_Work required_
The lines to be set down run from the line containing "12 A7 7 0 1" through the final line of the data below; print them exactly and print nothing else.

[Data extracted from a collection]
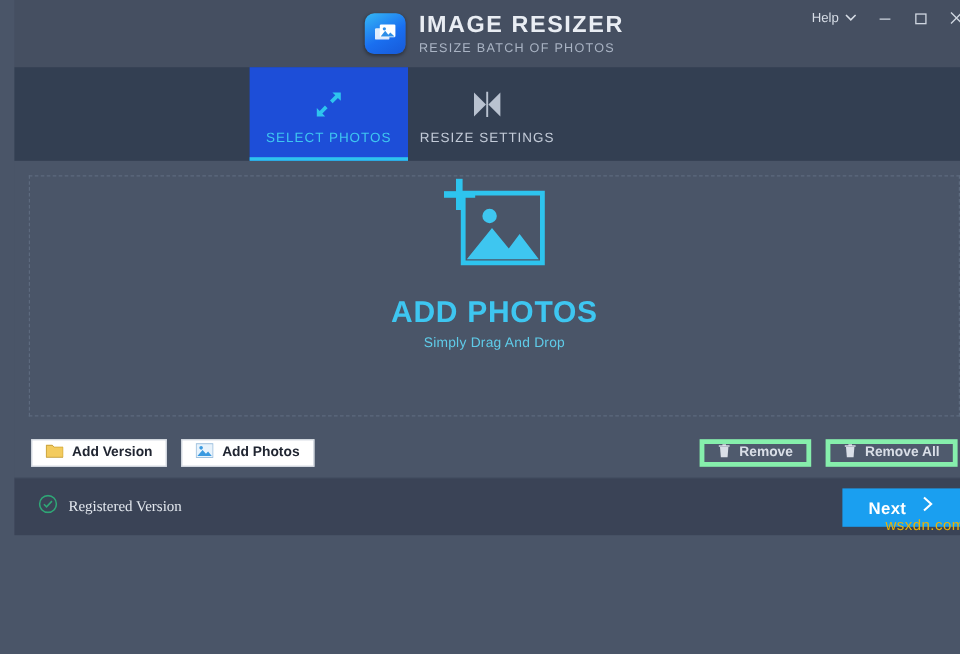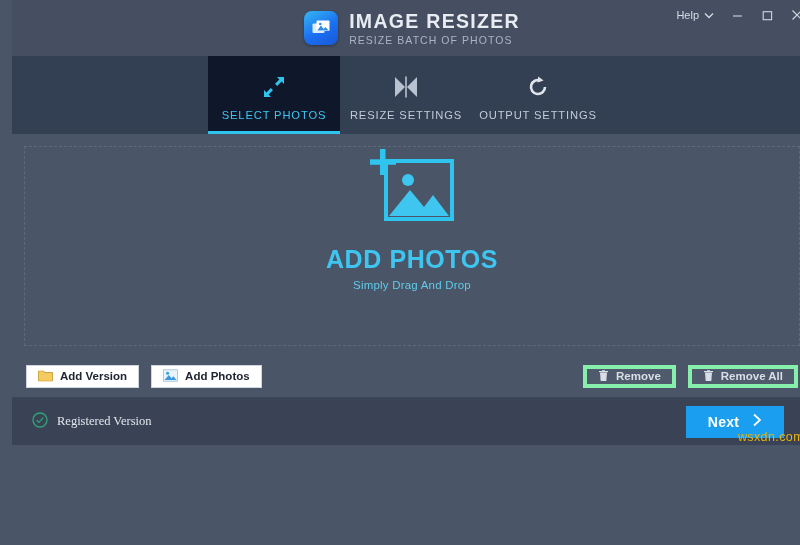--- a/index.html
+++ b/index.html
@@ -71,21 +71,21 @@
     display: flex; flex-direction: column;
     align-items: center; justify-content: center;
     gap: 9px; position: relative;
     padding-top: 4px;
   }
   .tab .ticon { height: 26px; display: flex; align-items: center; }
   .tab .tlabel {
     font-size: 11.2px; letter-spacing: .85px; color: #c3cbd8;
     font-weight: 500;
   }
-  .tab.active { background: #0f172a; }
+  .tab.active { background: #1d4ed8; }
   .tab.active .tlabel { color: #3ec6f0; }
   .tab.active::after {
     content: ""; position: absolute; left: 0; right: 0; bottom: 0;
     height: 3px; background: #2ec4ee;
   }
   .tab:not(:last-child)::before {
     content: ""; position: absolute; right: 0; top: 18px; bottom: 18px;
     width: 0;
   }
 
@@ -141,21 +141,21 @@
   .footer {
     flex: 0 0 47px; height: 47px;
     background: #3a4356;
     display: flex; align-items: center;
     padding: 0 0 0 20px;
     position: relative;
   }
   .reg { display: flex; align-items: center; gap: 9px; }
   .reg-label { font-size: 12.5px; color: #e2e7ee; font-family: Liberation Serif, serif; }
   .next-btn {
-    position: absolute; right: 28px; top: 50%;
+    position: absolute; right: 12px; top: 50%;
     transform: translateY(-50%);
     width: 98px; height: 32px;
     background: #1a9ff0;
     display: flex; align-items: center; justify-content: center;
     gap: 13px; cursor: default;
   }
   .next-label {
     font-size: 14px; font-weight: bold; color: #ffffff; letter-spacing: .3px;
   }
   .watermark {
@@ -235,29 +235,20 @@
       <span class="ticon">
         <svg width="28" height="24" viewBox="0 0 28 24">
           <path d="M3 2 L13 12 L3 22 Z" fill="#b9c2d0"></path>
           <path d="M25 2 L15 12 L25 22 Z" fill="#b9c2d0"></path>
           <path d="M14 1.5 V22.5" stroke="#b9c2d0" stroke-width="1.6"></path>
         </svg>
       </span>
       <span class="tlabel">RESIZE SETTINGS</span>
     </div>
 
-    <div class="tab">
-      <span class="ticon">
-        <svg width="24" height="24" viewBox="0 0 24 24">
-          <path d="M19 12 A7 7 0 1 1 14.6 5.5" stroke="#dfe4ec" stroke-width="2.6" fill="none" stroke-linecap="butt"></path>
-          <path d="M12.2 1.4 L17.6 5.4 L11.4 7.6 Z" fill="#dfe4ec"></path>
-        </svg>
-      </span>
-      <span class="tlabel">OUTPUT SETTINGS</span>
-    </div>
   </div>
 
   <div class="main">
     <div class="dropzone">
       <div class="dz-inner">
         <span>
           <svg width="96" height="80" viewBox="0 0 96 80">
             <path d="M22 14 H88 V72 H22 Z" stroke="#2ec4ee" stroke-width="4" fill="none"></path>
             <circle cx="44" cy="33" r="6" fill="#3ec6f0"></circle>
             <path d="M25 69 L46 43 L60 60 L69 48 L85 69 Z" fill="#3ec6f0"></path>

_Response box_
-          <path d="M19 12 A7 7 0 1 1 14.6 5.5" stroke="#dfe4ec" stroke-width="2.6" fill="none" stroke-linecap="butt"></path>
-          <path d="M12.2 1.4 L17.6 5.4 L11.4 7.6 Z" fill="#dfe4ec"></path>
-        </svg>
-      </span>
-      <span class="tlabel">OUTPUT SETTINGS</span>
-    </div>
   </div>
 
   <div class="main">
     <div class="dropzone">
       <div class="dz-inner">
         <span>
           <svg width="96" height="80" viewBox="0 0 96 80">
             <path d="M22 14 H88 V72 H22 Z" stroke="#2ec4ee" stroke-width="4" fill="none"></path>
             <circle cx="44" cy="33" r="6" fill="#3ec6f0"></circle>
             <path d="M25 69 L46 43 L60 60 L69 48 L85 69 Z" fill="#3ec6f0"></path>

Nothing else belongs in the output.